=== Data shown ===
--------------------

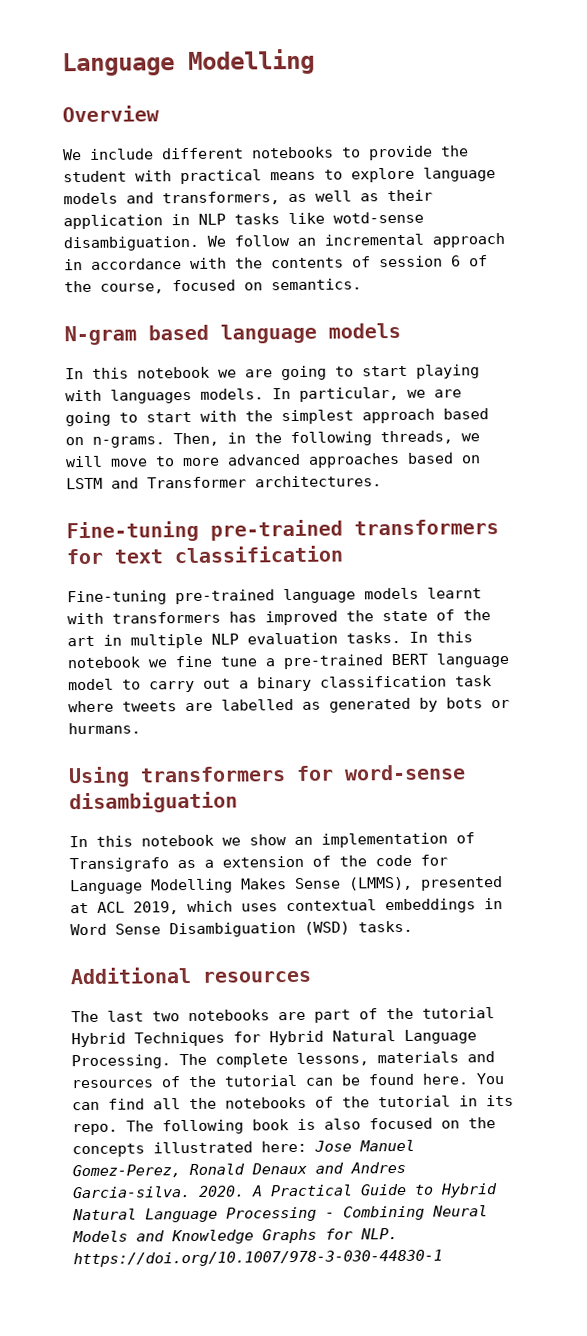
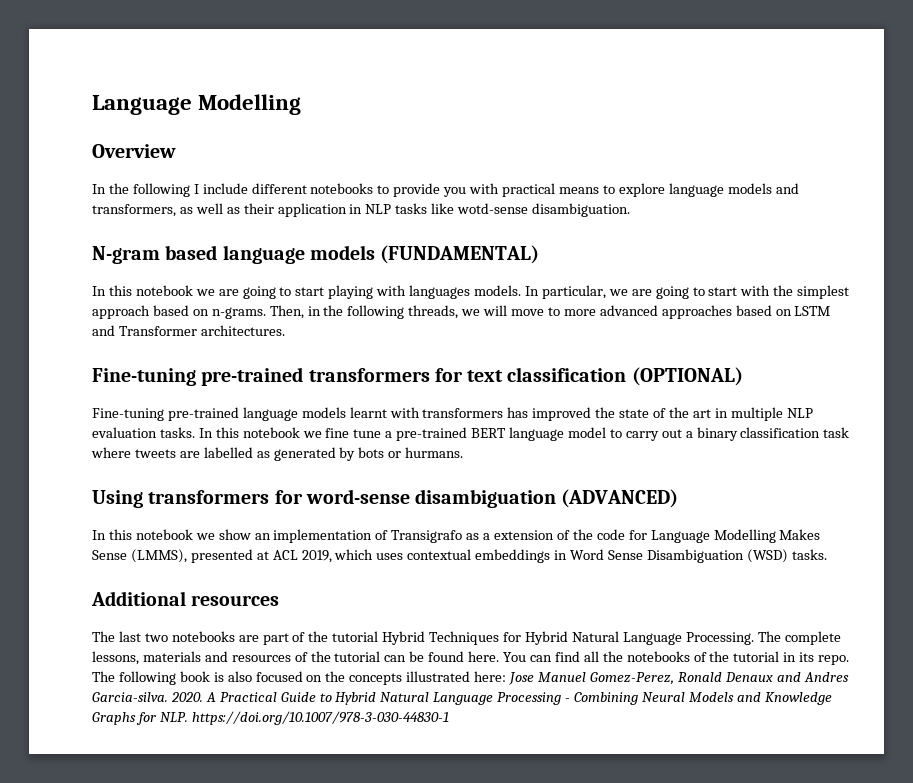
[63,149,82,161] We -> [92,183,199,197] In the following I
[440,145,469,157] [63,170,127,183] the student -> [443,187,467,197] you
[207,232,505,248] [64,255,488,271] [64,278,362,294] We follow an incremental approach in accordance with the contents of session 6 of the course, focused on semantics. -> (631, 210) none
(401, 330) none -> [380,245,540,264] (FUNDAMENTAL)
(343, 554) none -> [631,367,743,386] (OPTIONAL)
(238, 802) none -> [561,489,679,508] (ADVANCED)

--------------------

=== Exercise details ===
If a line in the listing contains the string "none", count it; then give only the number of such lines.

=== Written reply ===
4